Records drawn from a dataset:

——————————

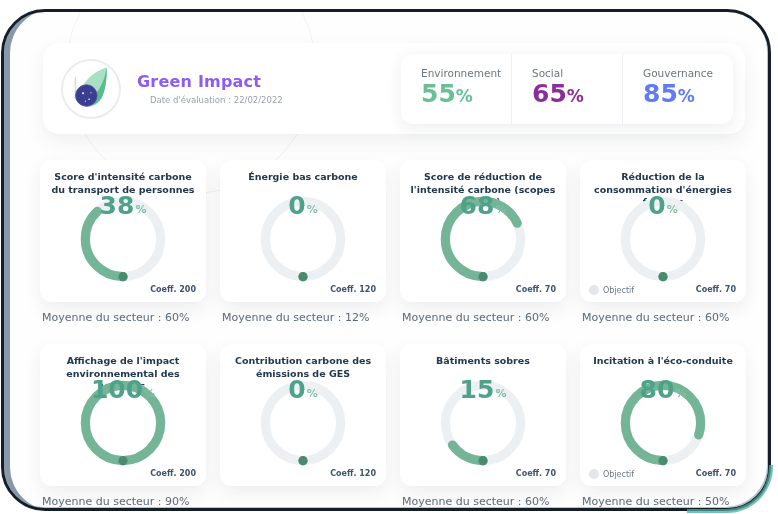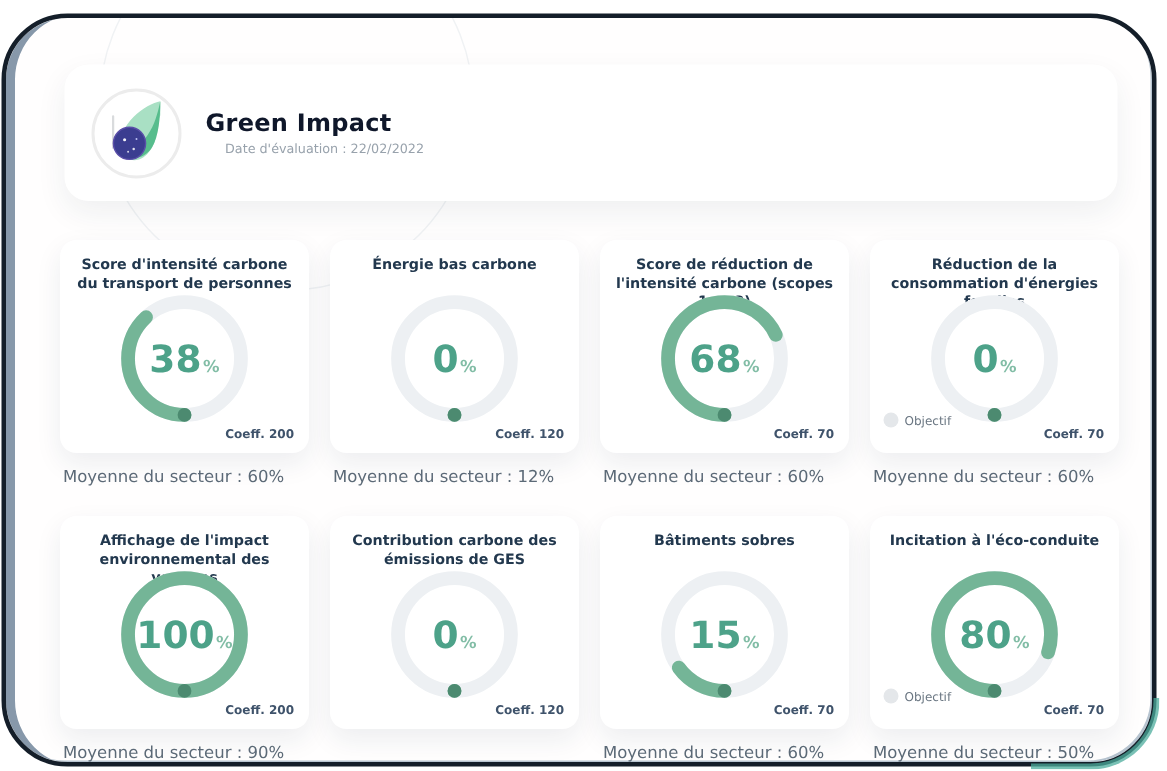--- a/index.html
+++ b/index.html
@@ -24,7 +24,7 @@
   .logo { width:60px; height:60px; border-radius:50%; border:2px solid #ececec;
     margin-left:18px; background:#fff; flex:none; display:flex; align-items:center; justify-content:center; }
   .title-block { margin-left:16px; }
-  .page-title { font-size:16px; font-weight:700; color:#0f172a; letter-spacing:.2px; }
+  .page-title { font-size:16px; font-weight:700; color:#8b5cf6; letter-spacing:.2px; }
   .sector-line { font-size:10.5px; color:#2d4256; margin-top:5px; }
   .sector-line b { font-weight:700; }
   .date-line { font-size:8.5px; color:#98a2ac; margin-top:4px;padding-left:13px; }

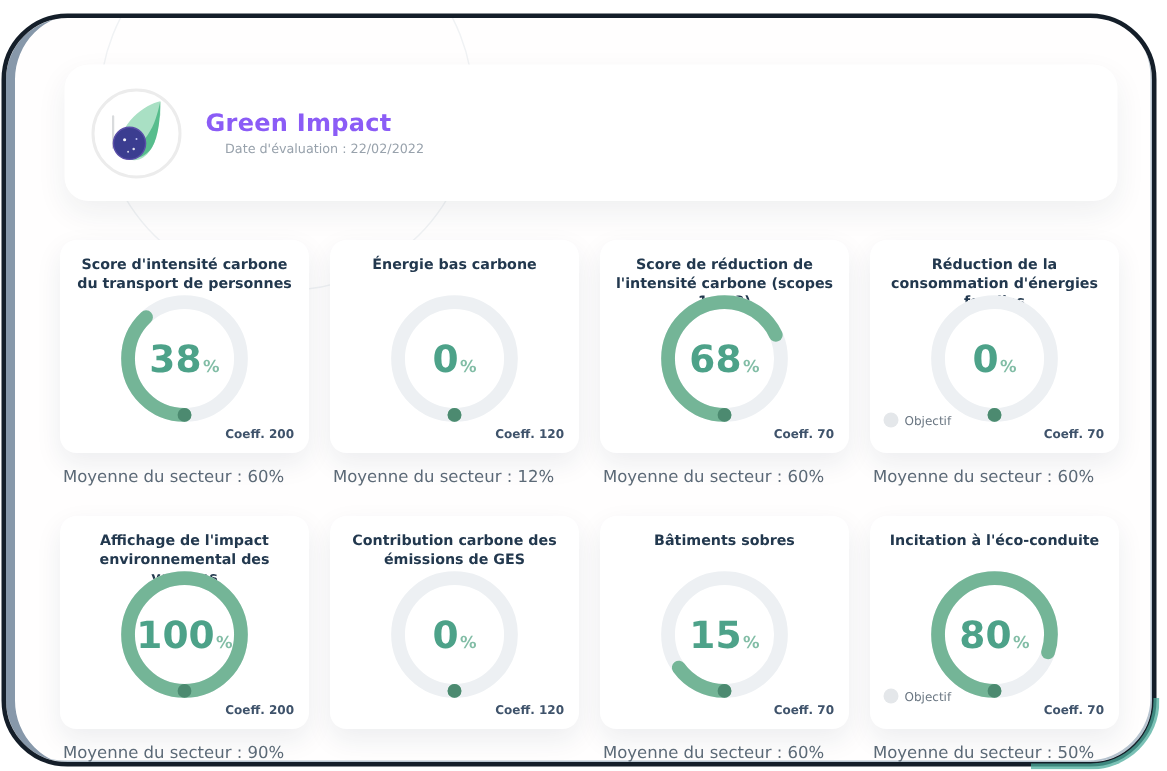--- a/index.html
+++ b/index.html
@@ -80,6 +80,20 @@
         <div class="date-line">Date d'évaluation : 22/02/2022</div>
       </div>
 
+      <div class="scores-panel">
+        <div class="score">
+          <div class="score-label">Environnement</div>
+          <div class="score-value" style="color: rgb(106, 191, 151);"><span>55</span><span class="pct">%</span></div>
+        </div>
+        <div class="score">
+          <div class="score-label">Social</div>
+          <div class="score-value" style="color: rgb(140, 45, 156);"><span>65</span><span class="pct">%</span></div>
+        </div>
+        <div class="score">
+          <div class="score-label">Gouvernance</div>
+          <div class="score-value" style="color: rgb(95, 124, 245);"><span>85</span><span class="pct">%</span></div>
+        </div>
+      </div>
     </header>
 
     <div class="grid">

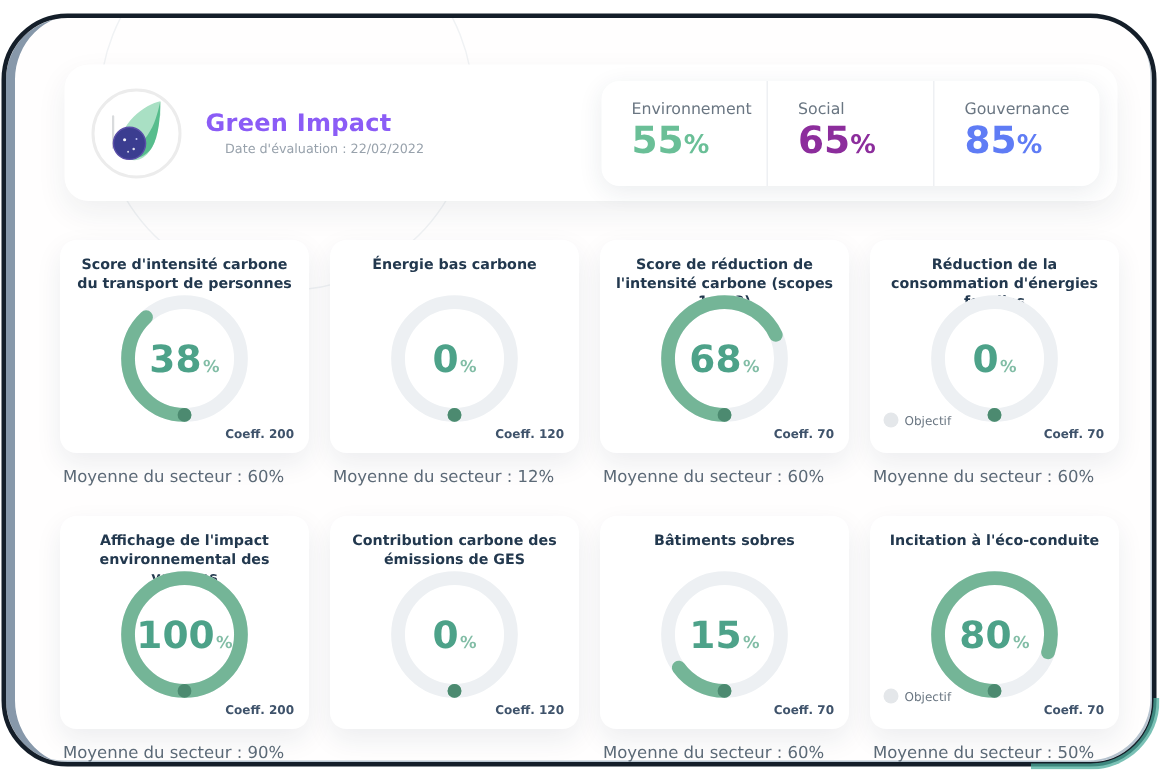--- a/index.html
+++ b/index.html
@@ -46,7 +46,7 @@
     color:#22384e; text-align:center; line-height:1.32; }
   .donut { position:relative; width:92px; height:92px; margin:2px auto 0; }
   .donut svg { width:92px; height:92px; display:block; }
-  .donut-num { position:absolute; inset:0; display:flex; align-items:center;
+  .donut-num { position:absolute; inset:0; display:flex; 
     justify-content:center; font-size:25px; font-weight:700; color:#4da289; line-height:1; }
   .donut-pct { font-size:11px; font-weight:700; color:#82bda6; margin-top:11px; margin-left:1px; }
   .coeff { position:absolute; right:10px; bottom:8px; font-size:8px; font-weight:600; color:#3f536b; }

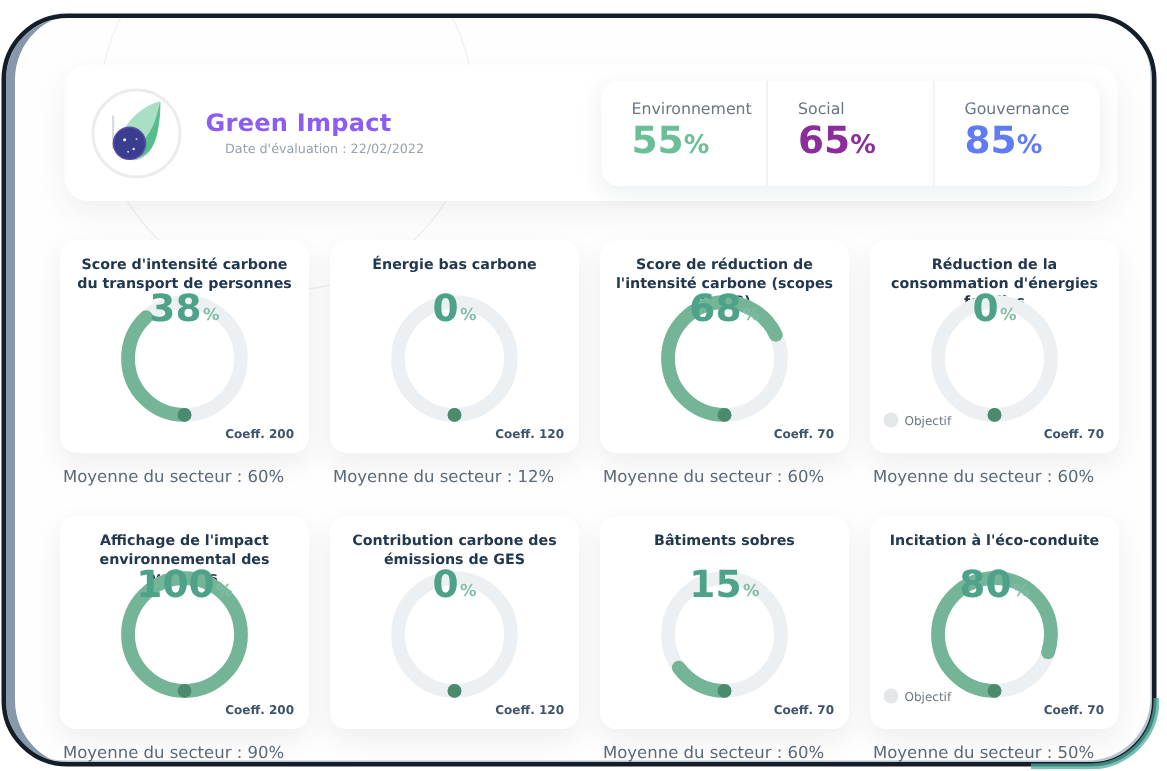--- a/index.html
+++ b/index.html
@@ -50,7 +50,7 @@
     justify-content:center; font-size:25px; font-weight:700; color:#4da289; line-height:1; }
   .donut-pct { font-size:11px; font-weight:700; color:#82bda6; margin-top:11px; margin-left:1px; }
   .coeff { position:absolute; right:10px; bottom:8px; font-size:8px; font-weight:600; color:#3f536b; }
-  .objective { position:absolute; left:9px; bottom:17px; display:flex; align-items:center; gap:4px;
+  .objective { position:absolute; left:9px; bottom:7px; display:flex; align-items:center; gap:4px;
     font-size:8px; color:#6a7682;text-align:center; }
   .obj-dot { width:10px; height:10px; border-radius:50%; background:#e4e7ea; display:inline-block; }
   .average { margin:9px 0 0 2px; font-size:11px; color:#5d6b78; }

——————————

● WHAT TO WORK ON: Leave the pictures out and write out every entry exactly as given.

● WRITTEN RESPONSE:
--- a/index.html
+++ b/index.html
@@ -24,7 +24,7 @@
   .logo { width:60px; height:60px; border-radius:50%; border:2px solid #ececec;
     margin-left:18px; background:#fff; flex:none; display:flex; align-items:center; justify-content:center; }
   .title-block { margin-left:16px; }
-  .page-title { font-size:16px; font-weight:700; color:#0f172a; letter-spacing:.2px; }
+  .page-title { font-size:16px; font-weight:700; color:#8b5cf6; letter-spacing:.2px; }
   .sector-line { font-size:10.5px; color:#2d4256; margin-top:5px; }
   .sector-line b { font-weight:700; }
   .date-line { font-size:8.5px; color:#98a2ac; margin-top:4px;padding-left:13px; }

--- a/index.html
+++ b/index.html
@@ -80,6 +80,20 @@
         <div class="date-line">Date d'évaluation : 22/02/2022</div>
       </div>
 
+      <div class="scores-panel">
+        <div class="score">
+          <div class="score-label">Environnement</div>
+          <div class="score-value" style="color: rgb(106, 191, 151);"><span>55</span><span class="pct">%</span></div>
+        </div>
+        <div class="score">
+          <div class="score-label">Social</div>
+          <div class="score-value" style="color: rgb(140, 45, 156);"><span>65</span><span class="pct">%</span></div>
+        </div>
+        <div class="score">
+          <div class="score-label">Gouvernance</div>
+          <div class="score-value" style="color: rgb(95, 124, 245);"><span>85</span><span class="pct">%</span></div>
+        </div>
+      </div>
     </header>
 
     <div class="grid">

--- a/index.html
+++ b/index.html
@@ -46,7 +46,7 @@
     color:#22384e; text-align:center; line-height:1.32; }
   .donut { position:relative; width:92px; height:92px; margin:2px auto 0; }
   .donut svg { width:92px; height:92px; display:block; }
-  .donut-num { position:absolute; inset:0; display:flex; align-items:center;
+  .donut-num { position:absolute; inset:0; display:flex; 
     justify-content:center; font-size:25px; font-weight:700; color:#4da289; line-height:1; }
   .donut-pct { font-size:11px; font-weight:700; color:#82bda6; margin-top:11px; margin-left:1px; }
   .coeff { position:absolute; right:10px; bottom:8px; font-size:8px; font-weight:600; color:#3f536b; }

--- a/index.html
+++ b/index.html
@@ -50,7 +50,7 @@
     justify-content:center; font-size:25px; font-weight:700; color:#4da289; line-height:1; }
   .donut-pct { font-size:11px; font-weight:700; color:#82bda6; margin-top:11px; margin-left:1px; }
   .coeff { position:absolute; right:10px; bottom:8px; font-size:8px; font-weight:600; color:#3f536b; }
-  .objective { position:absolute; left:9px; bottom:17px; display:flex; align-items:center; gap:4px;
+  .objective { position:absolute; left:9px; bottom:7px; display:flex; align-items:center; gap:4px;
     font-size:8px; color:#6a7682;text-align:center; }
   .obj-dot { width:10px; height:10px; border-radius:50%; background:#e4e7ea; display:inline-block; }
   .average { margin:9px 0 0 2px; font-size:11px; color:#5d6b78; }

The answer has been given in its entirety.